C'est un fait: 2018 restera comme l'année du chantier de rénovation du modèle sportif français. Et 2019, celle du nouveau départ, sorte d'année zéro, comme le fut 1960. Nous sortions alors des Jeux olympiques de Rome, marqués par une débâcle française: 5 médailles, loin très loin de l'URSS et de ses 103 breloques. Piqué dans son orgueil, le président, le Général de Gaulle, somme son Haut-commissaire à la Jeunesse et aux Sports de l'époque – Maurice Herzog – de jeter les bases d'une forme d'étatisation du sport français. « L'objectif principal est de doter le sport français d'une politique de soutien, de planification, de détection et de formation afin que s'accroisse le prestige de la France dans le monde » (1), décrivent alors les deux hommes dans leur plan d'action. Dans toute sa verticalité, l'organisation est alors très simple avec la tutelle de l'État sur les fédérations mais aussi sur les collectivités, les communes principalement.

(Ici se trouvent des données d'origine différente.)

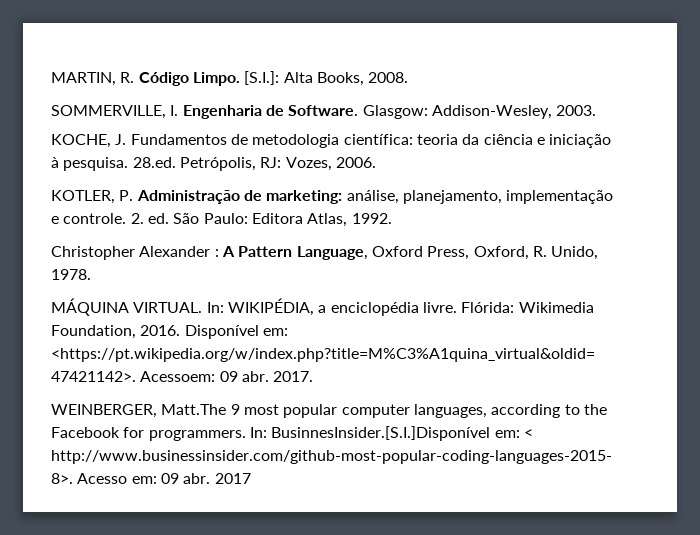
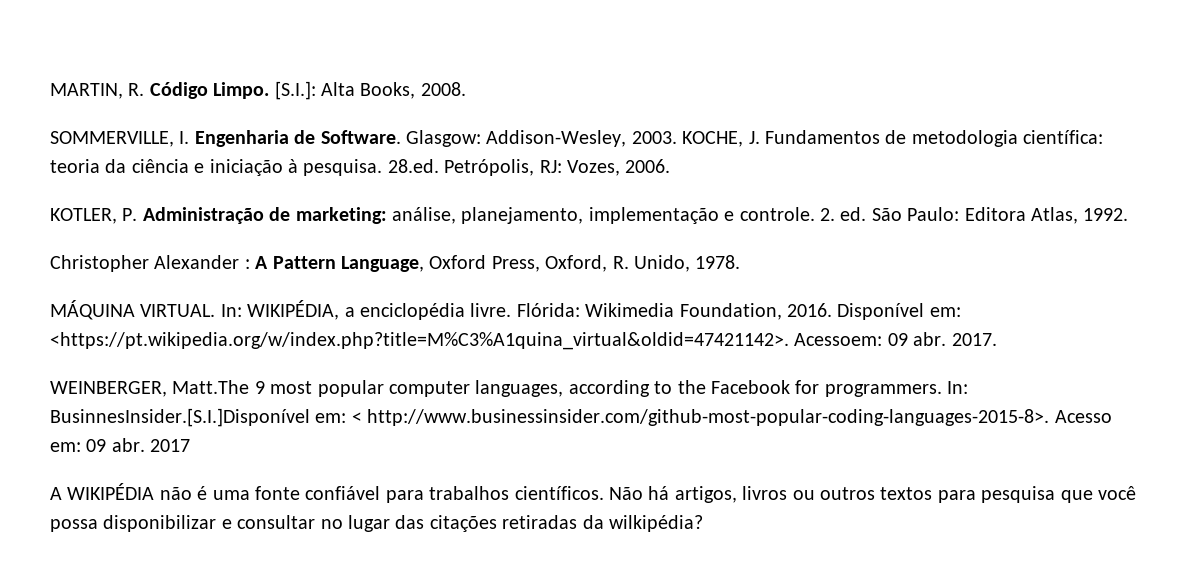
- Glasgow: Addison-Wesley, 2003.
- KOCHE, J. Fundamentos de metodologia científica: teoria da ciência e iniciação à pesquisa.
+ Glasgow: Addison-Wesley, 2003. KOCHE, J. Fundamentos de metodologia científica: teoria da ciência e iniciação à pesquisa.
+ A WIKIPÉDIA não é uma fonte confiável para trabalhos científicos. Não há artigos, livros ou outros textos para pesquisa que você possa disponibilizar e consultar no lugar das citações retiradas da wilkipédia?

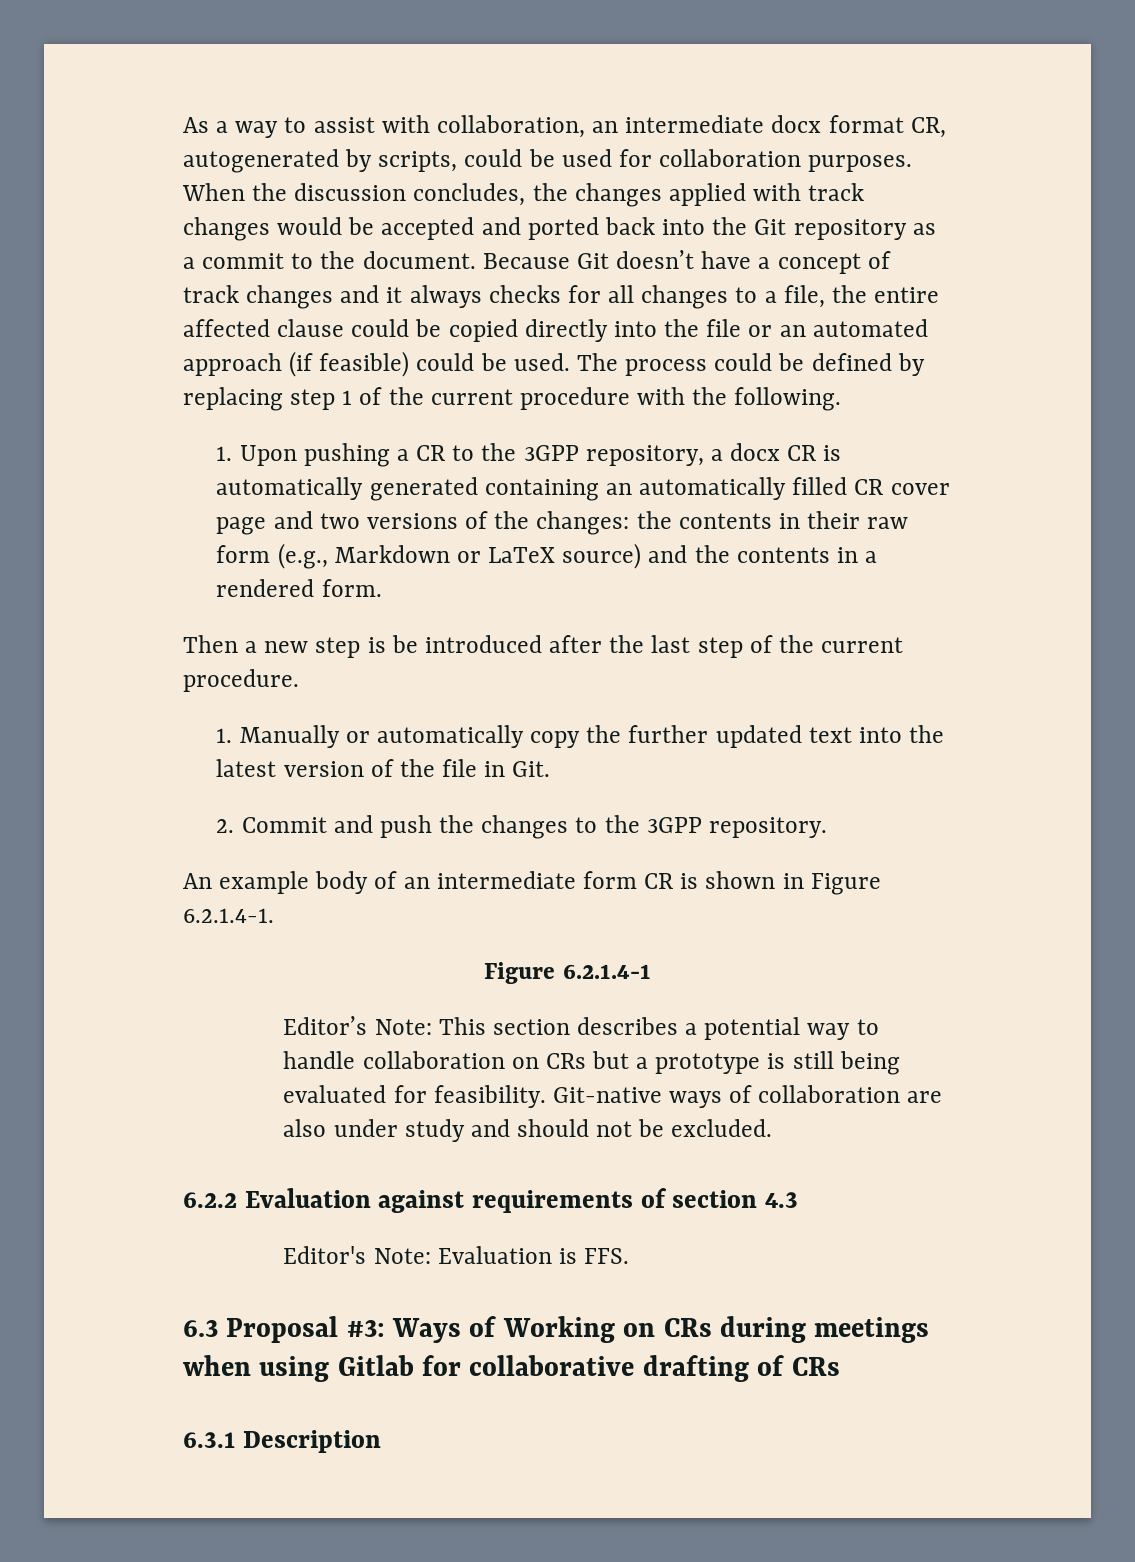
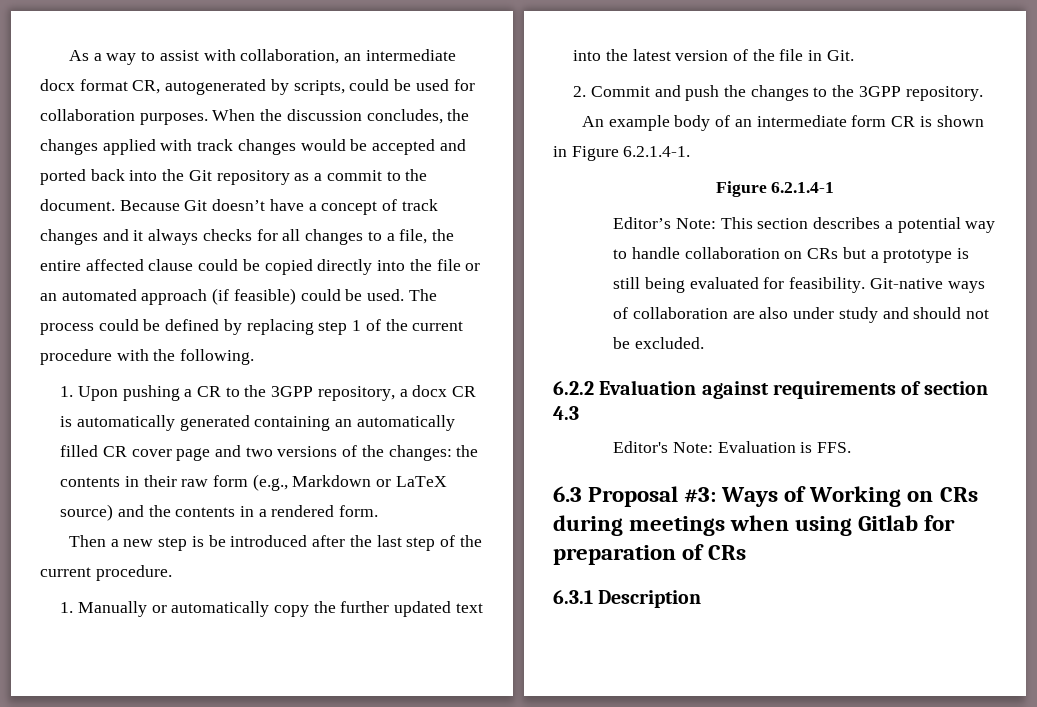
- 6.3 Proposal #3: Ways of Working on CRs during meetings when using Gitlab for collaborative drafting of CRs
+ 6.3 Proposal #3: Ways of Working on CRs during meetings when using Gitlab for preparation of CRs

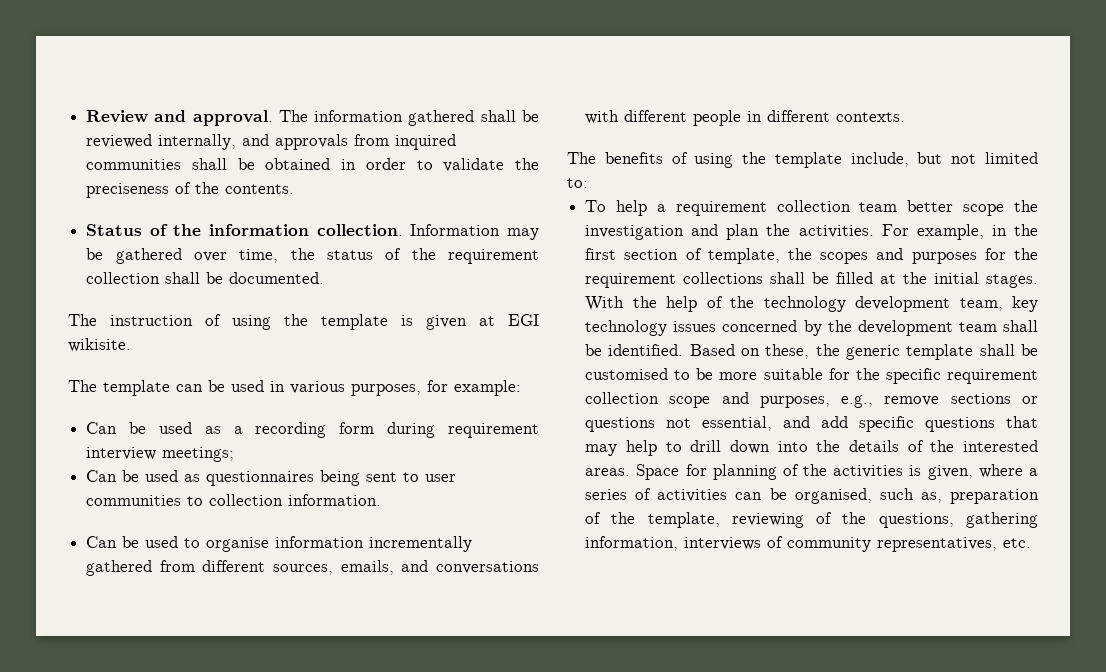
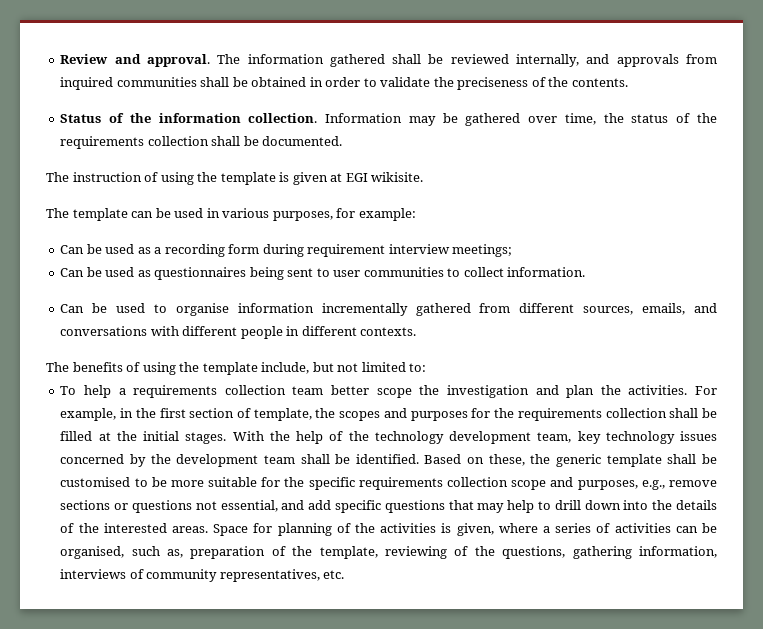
- Information may be gathered over time, the status of the requirement collection shall be documented.
+ Information may be gathered over time, the status of the requirements collection shall be documented.
- Can be used as questionnaires being sent to user communities to collection information.
+ Can be used as questionnaires being sent to user communities to collect information.
- To help a requirement collection team better scope the investigation and plan the activities.
+ To help a requirements collection team better scope the investigation and plan the activities.
- For example, in the first section of template, the scopes and purposes for the requirement collections shall be filled at the initial stages.
+ For example, in the first section of template, the scopes and purposes for the requirements collection shall be filled at the initial stages.
- Based on these, the generic template shall be customised to be more suitable for the specific requirement collection scope and purposes, e.g., remove sections or questions not essential, and add specific questions that may help to drill down into the details of the interested areas.
+ Based on these, the generic template shall be customised to be more suitable for the specific requirements collection scope and purposes, e.g., remove sections or questions not essential, and add specific questions that may help to drill down into the details of the interested areas.

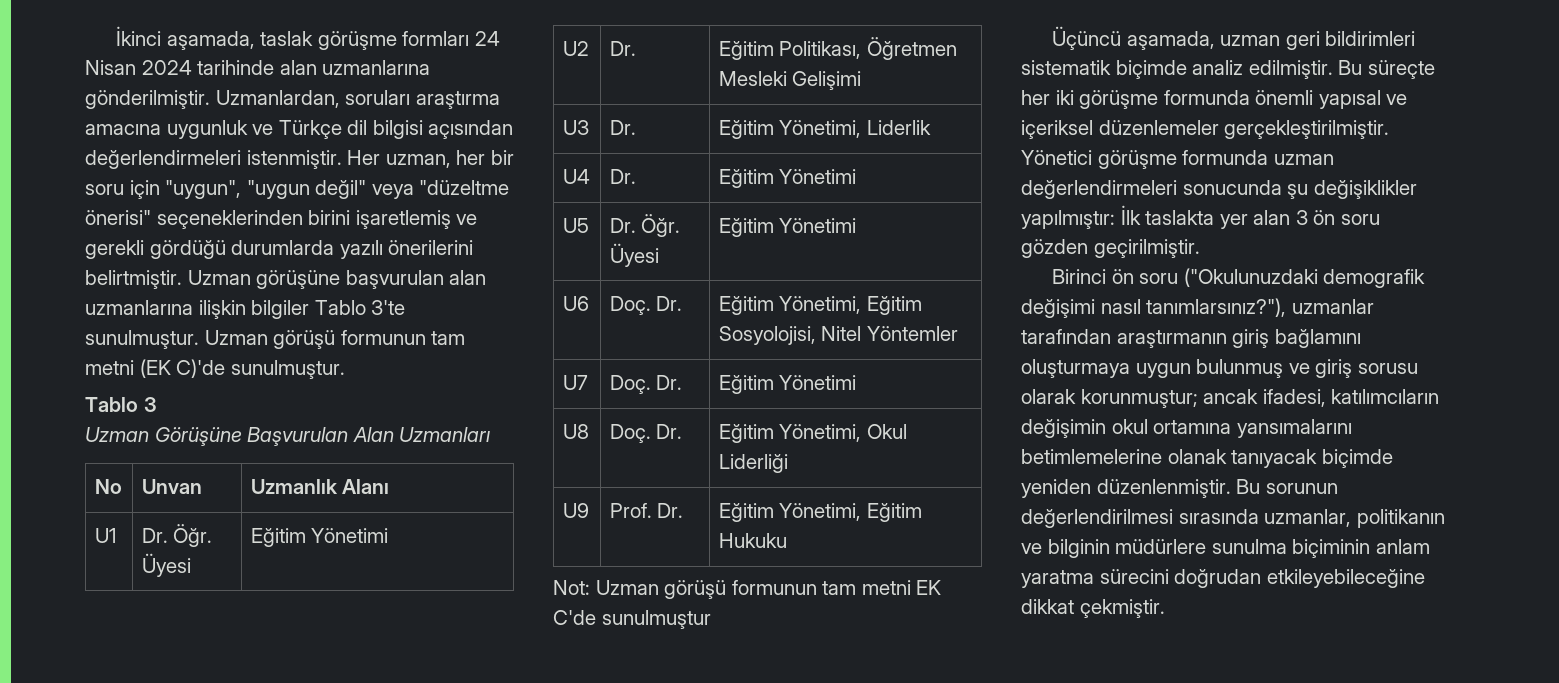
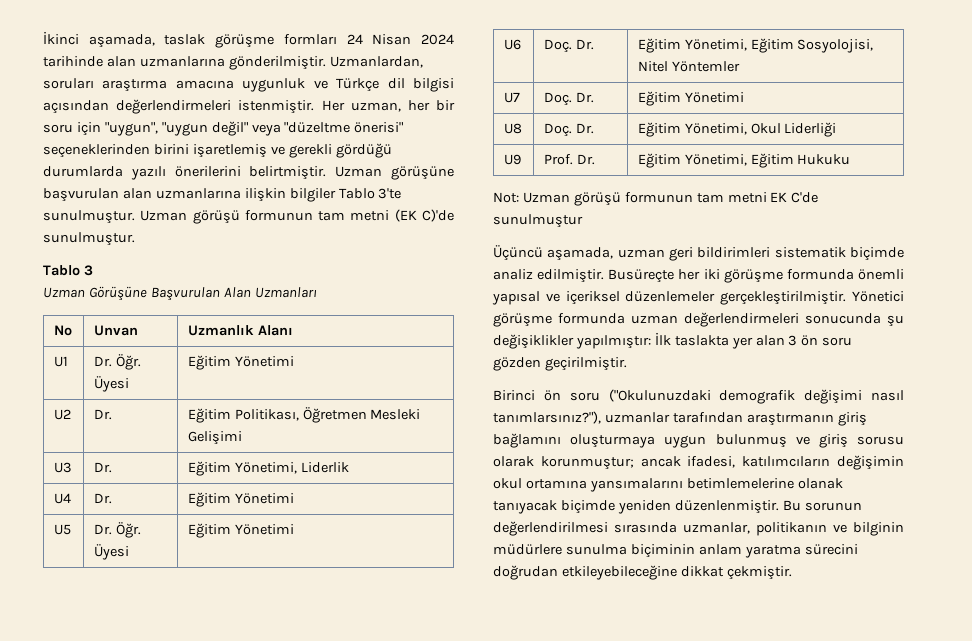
- Bu süreçte her iki görüşme formunda önemli yapısal ve içeriksel düzenlemeler gerçekleştirilmiştir.
+ Busüreçte her iki görüşme formunda önemli yapısal ve içeriksel düzenlemeler gerçekleştirilmiştir.

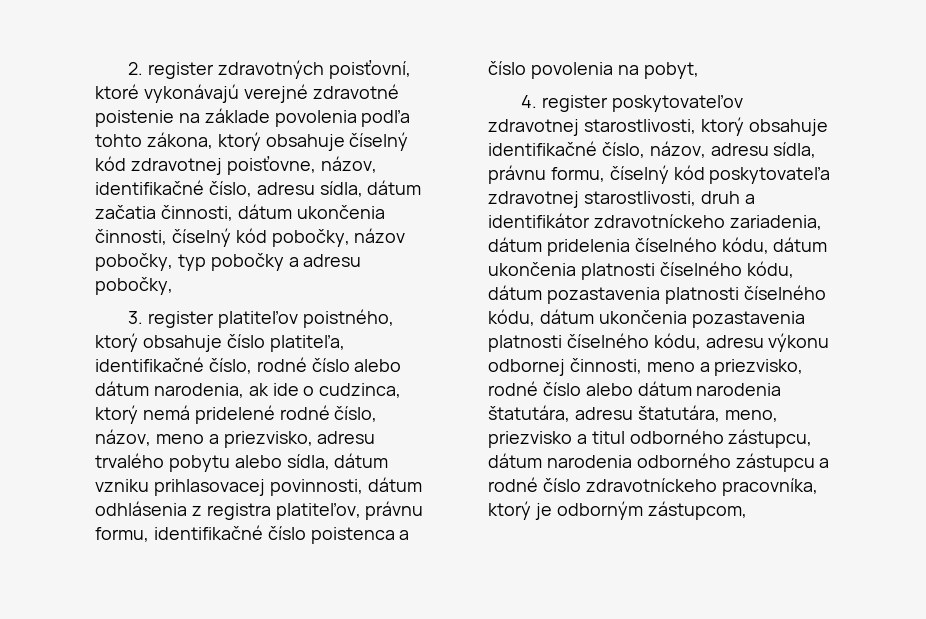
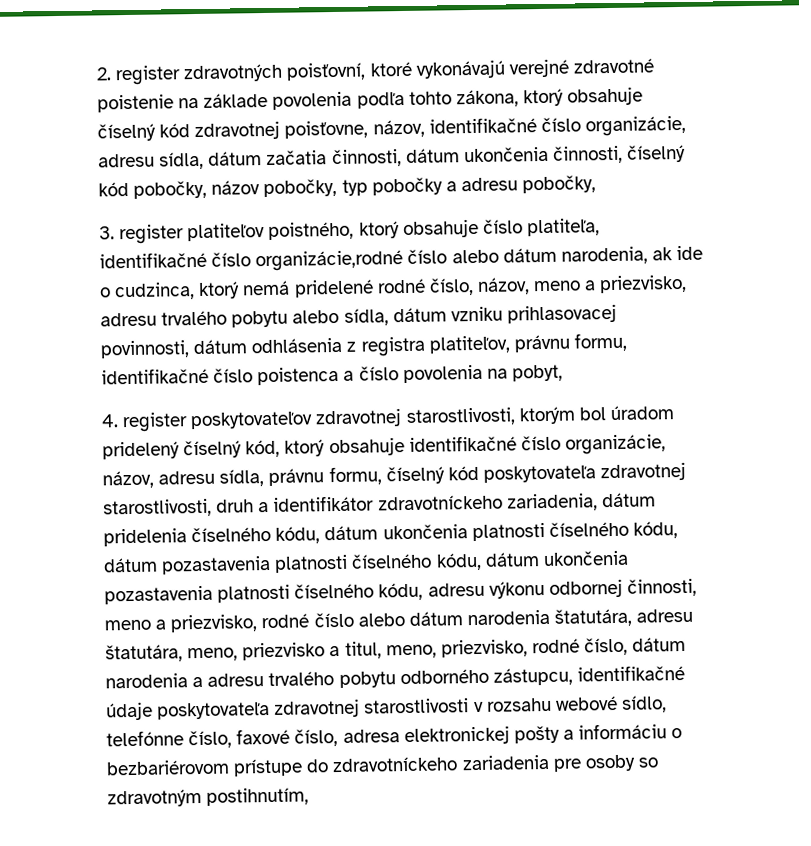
- 2. register zdravotných poisťovní, ktoré vykonávajú verejné zdravotné poistenie na základe povolenia podľa tohto zákona, ktorý obsahuje číselný kód zdravotnej poisťovne, názov, identifikačné číslo, adresu sídla, dátum začatia činnosti, dátum ukončenia činnosti, číselný kód pobočky, názov pobočky, typ pobočky a adresu pobočky,
+ 2. register zdravotných poisťovní, ktoré vykonávajú verejné zdravotné poistenie na základe povolenia podľa tohto zákona, ktorý obsahuje číselný kód zdravotnej poisťovne, názov, identifikačné číslo organizácie, adresu sídla, dátum začatia činnosti, dátum ukončenia činnosti, číselný kód pobočky, názov pobočky, typ pobočky a adresu pobočky,
- 3. register platiteľov poistného, ktorý obsahuje číslo platiteľa, identifikačné číslo, rodné číslo alebo dátum narodenia, ak ide o cudzinca, ktorý nemá pridelené rodné číslo, názov, meno a priezvisko, adresu trvalého pobytu alebo sídla, dátum vzniku prihlasovacej povinnosti, dátum odhlásenia z registra platiteľov, právnu formu, identifikačné číslo poistenca a číslo povolenia na pobyt,
+ 3. register platiteľov poistného, ktorý obsahuje číslo platiteľa, identifikačné číslo organizácie,rodné číslo alebo dátum narodenia, ak ide o cudzinca, ktorý nemá pridelené rodné číslo, názov, meno a priezvisko, adresu trvalého pobytu alebo sídla, dátum vzniku prihlasovacej povinnosti, dátum odhlásenia z registra platiteľov, právnu formu, identifikačné číslo poistenca a číslo povolenia na pobyt,
- 4. register poskytovateľov zdravotnej starostlivosti, ktorý obsahuje identifikačné číslo, názov, adresu sídla, právnu formu, číselný kód poskytovateľa zdravotnej starostlivosti, druh a identifikátor zdravotníckeho zariadenia, dátum pridelenia číselného kódu, dátum ukončenia platnosti číselného kódu, dátum pozastavenia platnosti číselného kódu, dátum ukončenia pozastavenia platnosti číselného kódu, adresu výkonu odbornej činnosti, meno a priezvisko, rodné číslo alebo dátum narodenia štatutára, adresu štatutára, meno, priezvisko a titul odborného zástupcu, dátum narodenia odborného zástupcu a rodné číslo zdravotníckeho pracovníka, ktorý je odborným zástupcom,
+ 4. register poskytovateľov zdravotnej starostlivosti, ktorým bol úradom pridelený číselný kód, ktorý obsahuje identifikačné číslo organizácie, názov, adresu sídla, právnu formu, číselný kód poskytovateľa zdravotnej starostlivosti, druh a identifikátor zdravotníckeho zariadenia, dátum pridelenia číselného kódu, dátum ukončenia platnosti číselného kódu, dátum pozastavenia platnosti číselného kódu, dátum ukončenia pozastavenia platnosti číselného kódu, adresu výkonu odbornej činnosti, meno a priezvisko, rodné číslo alebo dátum narodenia štatutára, adresu štatutára, meno, priezvisko a titul, meno, priezvisko, rodné číslo, dátum narodenia a adresu trvalého pobytu odborného zástupcu, identifikačné údaje poskytovateľa zdravotnej starostlivosti v rozsahu webové sídlo, telefónne číslo, faxové číslo, adresa elektronickej pošty a informáciu o bezbariérovom prístupe do zdravotníckeho zariadenia pre osoby so zdravotným postihnutím,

Les financements sont publics et la pratique centrée sur la compétition et l'éducation physique à travers le pilier scolaire.
Le monde a changé
Mais depuis, « le monde a changé », comme aime le rappeler Denis Masseglia, président du Comité national olympique et sportif français (CNOSF). « Mais le modèle sportif lui n'a pas évolué… ». Il fait notamment référence à un système tutélaire exercé par le ministère des Sports et qui s'exprime à travers le financement des fédérations, avec l'obligation de flécher les actions sur des axes décidés au préalable par le ministère. Et que dire de la position à la fois inédite et parfois délicate des cadres techniques sportifs placés auprès des fédérations? Et de ce fait « tiraillés entre la volonté de l'État d'en faire le bras armé de politiques ministérielles et celle des fédérations d'en faire leurs agents » (2).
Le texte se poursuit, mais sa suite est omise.